28Given my findings below, I do not need to resolve all of the areas of dispute in the respective accounts of the applicant and Mr. Murray. I do find that there was continued skepticism expressed about the legitimacy of the request and the need for additional medical information was identified. To the extent there is a difference of whether or not the applicant disclosed his condition of being short of breath, I prefer the applicant’s evidence. It seems more reasonable and probable that the applicant disclosed his condition hence the suggestion that he may want to see a specialist (and one who treats allergies).
29The applicant was laid off. The applicant did not have any further contact with the respondent nor did they seek to contact him.
30The applicant provided evidence of his efforts to obtain employment elsewhere. The applicant stated that he did not apply for any positions with other lumber companies because of his health concerns but candidly acknowledged he was not interested in any positions in lumber companies (even those outside of a mill) because he wanted to go on a “different career path”.
ANALYSIS AND DECISION
31Section 5 of the Code provides that every person has a right to equal treatment with respect to employment, without discrimination because of, among other things, disability. The Code prohibits discrimination whether direct or adverse effect. Section 11 codifies adverse effect discrimination. Under section 11 the right to equal treatment is infringed where a requirement, qualification or factor that appears neutral results in unequal treatment on the basis of a prohibited ground of discrimination. While the Code addresses direct and adverse effect discrimination separately, the underlying issue is the same: whether or not the applicant faces some burden or disadvantage as a result of his identification with a prohibited ground.
32The onus is on the applicant to establish, on a balance of probabilities, that he has a disability and the respondent infringed his rights whether by direct or adverse effect discrimination. Where the applicant establishes a breach of section 5, the onus shifts to the respondent to establish that it has met its procedural and substantive obligations to accommodate the applicant to the point of undue hardship.
Did the applicant have a disability within the meaning of the Code?
33The respondent argued that the applicant has not established that he has a disability within the meaning of the Code. The respondent argues that in this case, the applicant experienced a sudden onset on wheeziness and shortness of breath which he treated with Tylenol and allergy medication. The respondent argues that there is no diagnosis, no indication of what restrictions the applicant faced, no follow up with a specialist and no tests or medication prescribed. As such, the respondent argues that the applicant’s health problems are more akin to an ailment than a disability triggering the duty to accommodate.
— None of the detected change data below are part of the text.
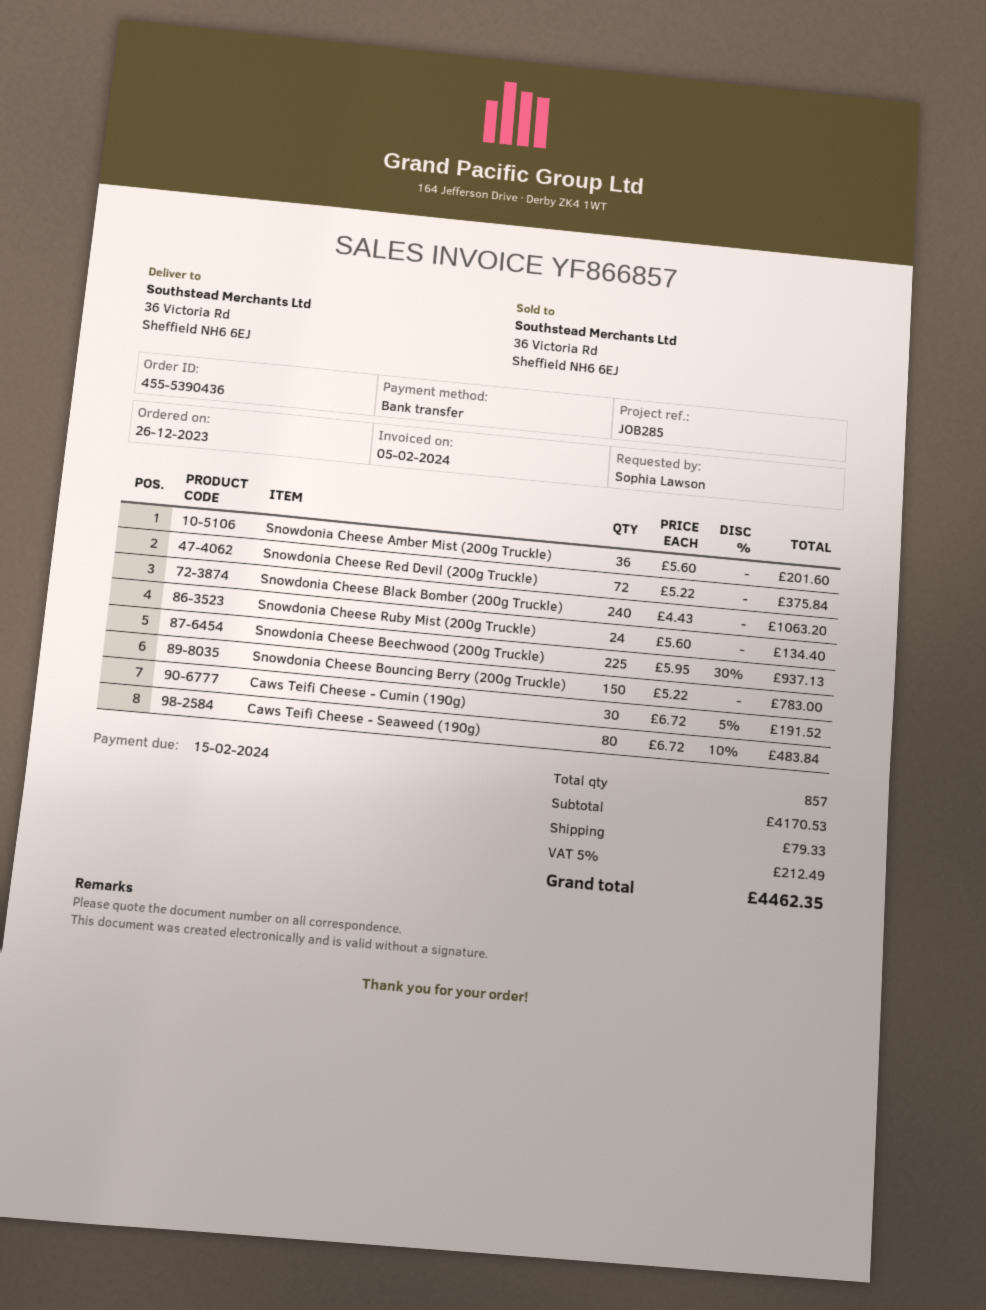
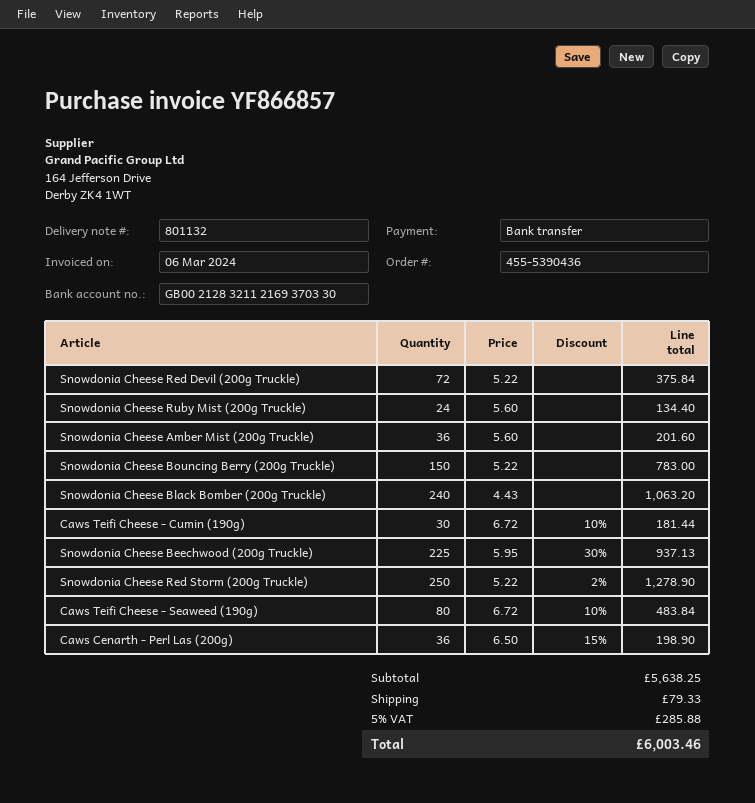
invoice date: 2024-02-05 -> 2024-03-06
Caws Teifi Cheese - Cumin (190g): 30 x 6.72 - 5% = 191.52 -> 30 x 6.72 - 10% = 181.44
Snowdonia Cheese Red Storm (200g Truckle): none -> 250 x 5.22 - 2% = 1278.90
Caws Cenarth - Perl Las (200g): none -> 36 x 6.50 - 15% = 198.90
subtotal: 4170.53 -> 5638.25
tax: 5% = 212.49 -> 5% = 285.88
total: 4462.35 -> 6003.46

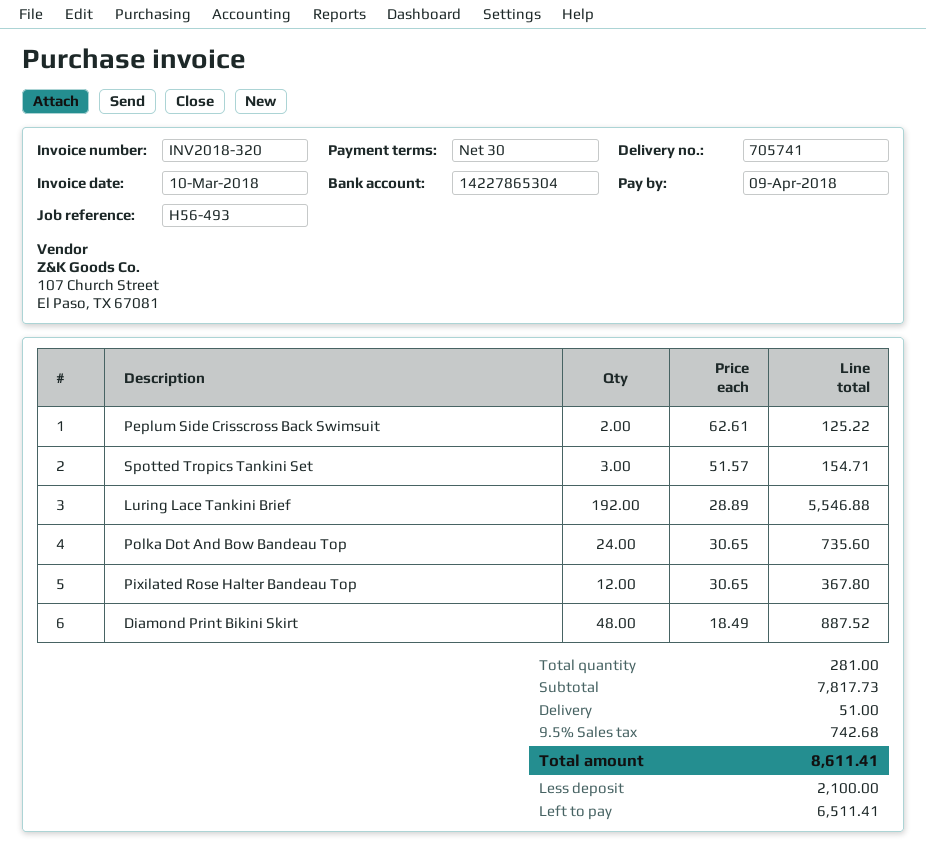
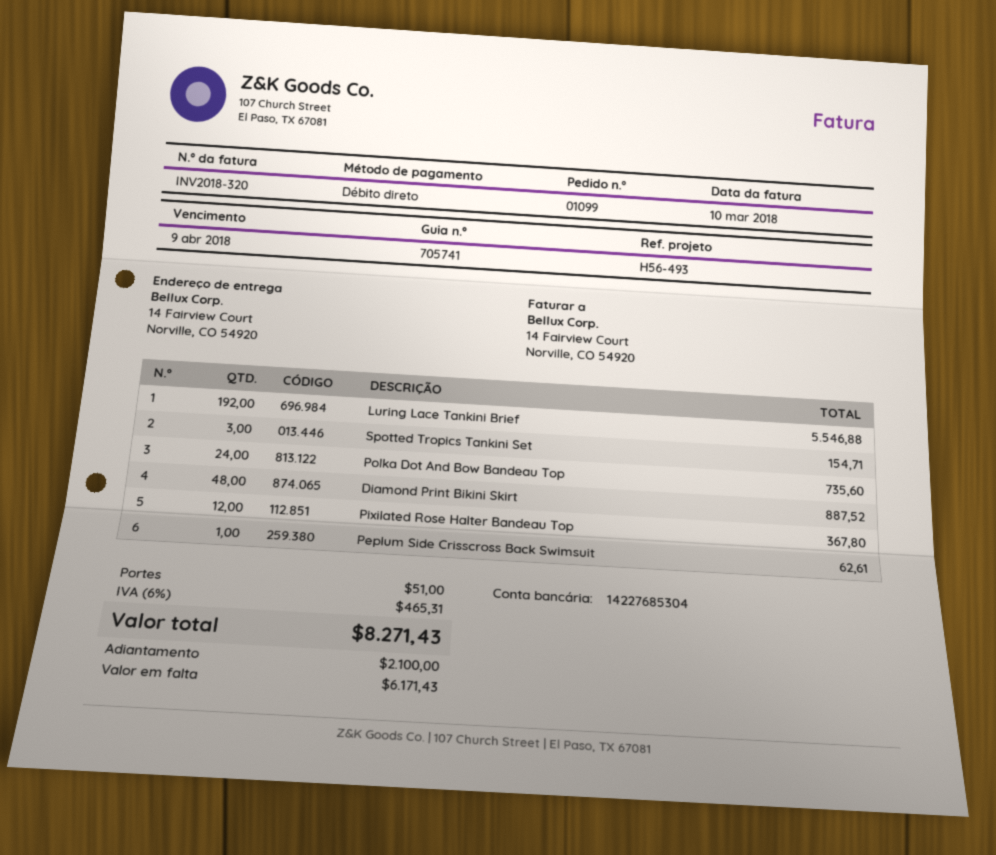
bank account: 14227865304 -> 14227685304
Peplum Side Crisscross Back Swimsuit: 2 for 125.22 -> 1 for 62.61
tax: 9.5% = 742.68 -> 6% = 465.31
total: 8611.41 -> 8271.43
balance: 6511.41 -> 6171.43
34The applicant argues otherwise, relying on the oral evidence heard as well as the medical documentation submitted. In addition to the note referenced above, the applicant relies on an additional medical note from his doctor dated November 13, 2009. This note reviews the applicant’s condition confirming that “He also would feel short of breath when he was cutting softwoods in the mill” and concludes with the following:
We do not have any specific allergy testing because [sic] I am not clear it would be particularly helpful, medically. His symptoms certainly seem related to his workplace environment and that I felt and still feel that, given his clinical improvement out of that particular workplace, would seem prudent to keep him out of that workplace.
35I am satisfied that the applicant had a disability within the meaning of the Code. While I accept that there is no specific diagnosis of the applicant’s underlying condition, I do not find that the absence of a diagnosis or a specific label being attached to the condition is determinative of the issue. The definition in section 10 of the Code encompasses “any degree of physical disability, infirmity ….caused by bodily injury, birth defect or illness” (emphasis added).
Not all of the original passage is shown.